(Collected data entries)

* * * * * * *

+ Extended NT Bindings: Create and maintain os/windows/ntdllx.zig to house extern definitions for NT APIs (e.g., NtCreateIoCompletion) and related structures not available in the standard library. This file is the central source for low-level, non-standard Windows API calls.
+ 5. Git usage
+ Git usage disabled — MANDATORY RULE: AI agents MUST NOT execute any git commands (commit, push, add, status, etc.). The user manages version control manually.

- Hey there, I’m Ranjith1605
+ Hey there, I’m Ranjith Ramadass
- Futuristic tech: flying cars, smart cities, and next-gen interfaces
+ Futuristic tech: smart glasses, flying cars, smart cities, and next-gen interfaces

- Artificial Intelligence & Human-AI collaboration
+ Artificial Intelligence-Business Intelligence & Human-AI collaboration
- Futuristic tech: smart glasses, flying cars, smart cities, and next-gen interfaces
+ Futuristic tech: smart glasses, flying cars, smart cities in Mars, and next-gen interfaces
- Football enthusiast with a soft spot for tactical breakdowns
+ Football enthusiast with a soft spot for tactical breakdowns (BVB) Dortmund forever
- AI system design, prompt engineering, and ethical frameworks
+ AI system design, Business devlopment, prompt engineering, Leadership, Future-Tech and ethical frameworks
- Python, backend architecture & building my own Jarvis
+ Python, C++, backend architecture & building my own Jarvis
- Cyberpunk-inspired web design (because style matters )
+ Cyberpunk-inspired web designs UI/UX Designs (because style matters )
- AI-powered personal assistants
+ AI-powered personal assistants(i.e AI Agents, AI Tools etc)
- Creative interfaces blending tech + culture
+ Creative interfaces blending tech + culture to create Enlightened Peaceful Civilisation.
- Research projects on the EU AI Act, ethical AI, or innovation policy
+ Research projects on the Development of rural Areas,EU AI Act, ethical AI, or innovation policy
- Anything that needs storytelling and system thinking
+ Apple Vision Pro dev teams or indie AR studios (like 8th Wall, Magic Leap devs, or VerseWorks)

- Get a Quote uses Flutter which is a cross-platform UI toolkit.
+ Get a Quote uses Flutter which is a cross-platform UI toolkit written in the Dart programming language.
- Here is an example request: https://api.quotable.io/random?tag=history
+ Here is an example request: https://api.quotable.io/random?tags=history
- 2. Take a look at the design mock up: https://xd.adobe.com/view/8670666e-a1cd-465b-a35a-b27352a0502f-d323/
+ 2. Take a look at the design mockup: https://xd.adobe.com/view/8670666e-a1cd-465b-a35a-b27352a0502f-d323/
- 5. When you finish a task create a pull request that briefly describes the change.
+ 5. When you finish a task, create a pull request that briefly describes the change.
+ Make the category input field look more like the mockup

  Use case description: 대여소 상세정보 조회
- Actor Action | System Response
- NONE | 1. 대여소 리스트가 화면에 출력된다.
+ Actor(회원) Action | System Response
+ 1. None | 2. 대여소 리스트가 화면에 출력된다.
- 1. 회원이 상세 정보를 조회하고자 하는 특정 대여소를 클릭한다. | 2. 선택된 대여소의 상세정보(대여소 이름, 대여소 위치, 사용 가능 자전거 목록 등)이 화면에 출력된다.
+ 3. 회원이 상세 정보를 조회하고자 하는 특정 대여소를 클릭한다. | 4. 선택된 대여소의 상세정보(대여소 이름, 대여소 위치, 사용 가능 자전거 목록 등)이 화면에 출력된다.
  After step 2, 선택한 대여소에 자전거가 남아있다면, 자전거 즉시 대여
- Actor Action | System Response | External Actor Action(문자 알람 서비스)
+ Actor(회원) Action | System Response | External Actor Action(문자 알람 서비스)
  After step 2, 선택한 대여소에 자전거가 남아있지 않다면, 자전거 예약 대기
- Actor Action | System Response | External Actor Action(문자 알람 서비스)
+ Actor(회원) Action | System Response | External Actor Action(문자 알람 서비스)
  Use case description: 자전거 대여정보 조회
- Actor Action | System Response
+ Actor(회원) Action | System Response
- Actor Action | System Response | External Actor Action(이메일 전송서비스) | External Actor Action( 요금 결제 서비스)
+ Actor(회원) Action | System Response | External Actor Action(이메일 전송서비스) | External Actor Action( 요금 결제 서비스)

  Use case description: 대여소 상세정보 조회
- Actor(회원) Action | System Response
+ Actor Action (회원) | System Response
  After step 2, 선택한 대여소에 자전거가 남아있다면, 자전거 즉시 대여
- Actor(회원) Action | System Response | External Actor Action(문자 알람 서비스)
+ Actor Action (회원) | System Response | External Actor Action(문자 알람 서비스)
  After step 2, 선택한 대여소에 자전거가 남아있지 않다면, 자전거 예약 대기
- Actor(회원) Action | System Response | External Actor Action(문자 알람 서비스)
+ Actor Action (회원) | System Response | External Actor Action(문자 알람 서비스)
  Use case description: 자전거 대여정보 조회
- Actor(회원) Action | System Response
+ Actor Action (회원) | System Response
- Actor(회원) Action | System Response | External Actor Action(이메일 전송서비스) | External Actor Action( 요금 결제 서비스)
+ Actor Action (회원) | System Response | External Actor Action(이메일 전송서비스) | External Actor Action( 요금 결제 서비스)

* * * * * * *

● **TASK**
Each entry must appear again in the answer exactly as written.

● **ANSWER FOR THE TASK**
+ Extended NT Bindings: Create and maintain os/windows/ntdllx.zig to house extern definitions for NT APIs (e.g., NtCreateIoCompletion) and related structures not available in the standard library. This file is the central source for low-level, non-standard Windows API calls.
+ 5. Git usage
+ Git usage disabled — MANDATORY RULE: AI agents MUST NOT execute any git commands (commit, push, add, status, etc.). The user manages version control manually.

- Hey there, I’m Ranjith1605
+ Hey there, I’m Ranjith Ramadass
- Futuristic tech: flying cars, smart cities, and next-gen interfaces
+ Futuristic tech: smart glasses, flying cars, smart cities, and next-gen interfaces

- Artificial Intelligence & Human-AI collaboration
+ Artificial Intelligence-Business Intelligence & Human-AI collaboration
- Futuristic tech: smart glasses, flying cars, smart cities, and next-gen interfaces
+ Futuristic tech: smart glasses, flying cars, smart cities in Mars, and next-gen interfaces
- Football enthusiast with a soft spot for tactical breakdowns
+ Football enthusiast with a soft spot for tactical breakdowns (BVB) Dortmund forever
- AI system design, prompt engineering, and ethical frameworks
+ AI system design, Business devlopment, prompt engineering, Leadership, Future-Tech and ethical frameworks
- Python, backend architecture & building my own Jarvis
+ Python, C++, backend architecture & building my own Jarvis
- Cyberpunk-inspired web design (because style matters )
+ Cyberpunk-inspired web designs UI/UX Designs (because style matters )
- AI-powered personal assistants
+ AI-powered personal assistants(i.e AI Agents, AI Tools etc)
- Creative interfaces blending tech + culture
+ Creative interfaces blending tech + culture to create Enlightened Peaceful Civilisation.
- Research projects on the EU AI Act, ethical AI, or innovation policy
+ Research projects on the Development of rural Areas,EU AI Act, ethical AI, or innovation policy
- Anything that needs storytelling and system thinking
+ Apple Vision Pro dev teams or indie AR studios (like 8th Wall, Magic Leap devs, or VerseWorks)

- Get a Quote uses Flutter which is a cross-platform UI toolkit.
+ Get a Quote uses Flutter which is a cross-platform UI toolkit written in the Dart programming language.
- Here is an example request: https://api.quotable.io/random?tag=history
+ Here is an example request: https://api.quotable.io/random?tags=history
- 2. Take a look at the design mock up: https://xd.adobe.com/view/8670666e-a1cd-465b-a35a-b27352a0502f-d323/
+ 2. Take a look at the design mockup: https://xd.adobe.com/view/8670666e-a1cd-465b-a35a-b27352a0502f-d323/
- 5. When you finish a task create a pull request that briefly describes the change.
+ 5. When you finish a task, create a pull request that briefly describes the change.
+ Make the category input field look more like the mockup

  Use case description: 대여소 상세정보 조회
- Actor Action | System Response
- NONE | 1. 대여소 리스트가 화면에 출력된다.
+ Actor(회원) Action | System Response
+ 1. None | 2. 대여소 리스트가 화면에 출력된다.
- 1. 회원이 상세 정보를 조회하고자 하는 특정 대여소를 클릭한다. | 2. 선택된 대여소의 상세정보(대여소 이름, 대여소 위치, 사용 가능 자전거 목록 등)이 화면에 출력된다.
+ 3. 회원이 상세 정보를 조회하고자 하는 특정 대여소를 클릭한다. | 4. 선택된 대여소의 상세정보(대여소 이름, 대여소 위치, 사용 가능 자전거 목록 등)이 화면에 출력된다.
  After step 2, 선택한 대여소에 자전거가 남아있다면, 자전거 즉시 대여
- Actor Action | System Response | External Actor Action(문자 알람 서비스)
+ Actor(회원) Action | System Response | External Actor Action(문자 알람 서비스)
  After step 2, 선택한 대여소에 자전거가 남아있지 않다면, 자전거 예약 대기
- Actor Action | System Response | External Actor Action(문자 알람 서비스)
+ Actor(회원) Action | System Response | External Actor Action(문자 알람 서비스)
  Use case description: 자전거 대여정보 조회
- Actor Action | System Response
+ Actor(회원) Action | System Response
- Actor Action | System Response | External Actor Action(이메일 전송서비스) | External Actor Action( 요금 결제 서비스)
+ Actor(회원) Action | System Response | External Actor Action(이메일 전송서비스) | External Actor Action( 요금 결제 서비스)

  Use case description: 대여소 상세정보 조회
- Actor(회원) Action | System Response
+ Actor Action (회원) | System Response
  After step 2, 선택한 대여소에 자전거가 남아있다면, 자전거 즉시 대여
- Actor(회원) Action | System Response | External Actor Action(문자 알람 서비스)
+ Actor Action (회원) | System Response | External Actor Action(문자 알람 서비스)
  After step 2, 선택한 대여소에 자전거가 남아있지 않다면, 자전거 예약 대기
- Actor(회원) Action | System Response | External Actor Action(문자 알람 서비스)
+ Actor Action (회원) | System Response | External Actor Action(문자 알람 서비스)
  Use case description: 자전거 대여정보 조회
- Actor(회원) Action | System Response
+ Actor Action (회원) | System Response
- Actor(회원) Action | System Response | External Actor Action(이메일 전송서비스) | External Actor Action( 요금 결제 서비스)
+ Actor Action (회원) | System Response | External Actor Action(이메일 전송서비스) | External Actor Action( 요금 결제 서비스)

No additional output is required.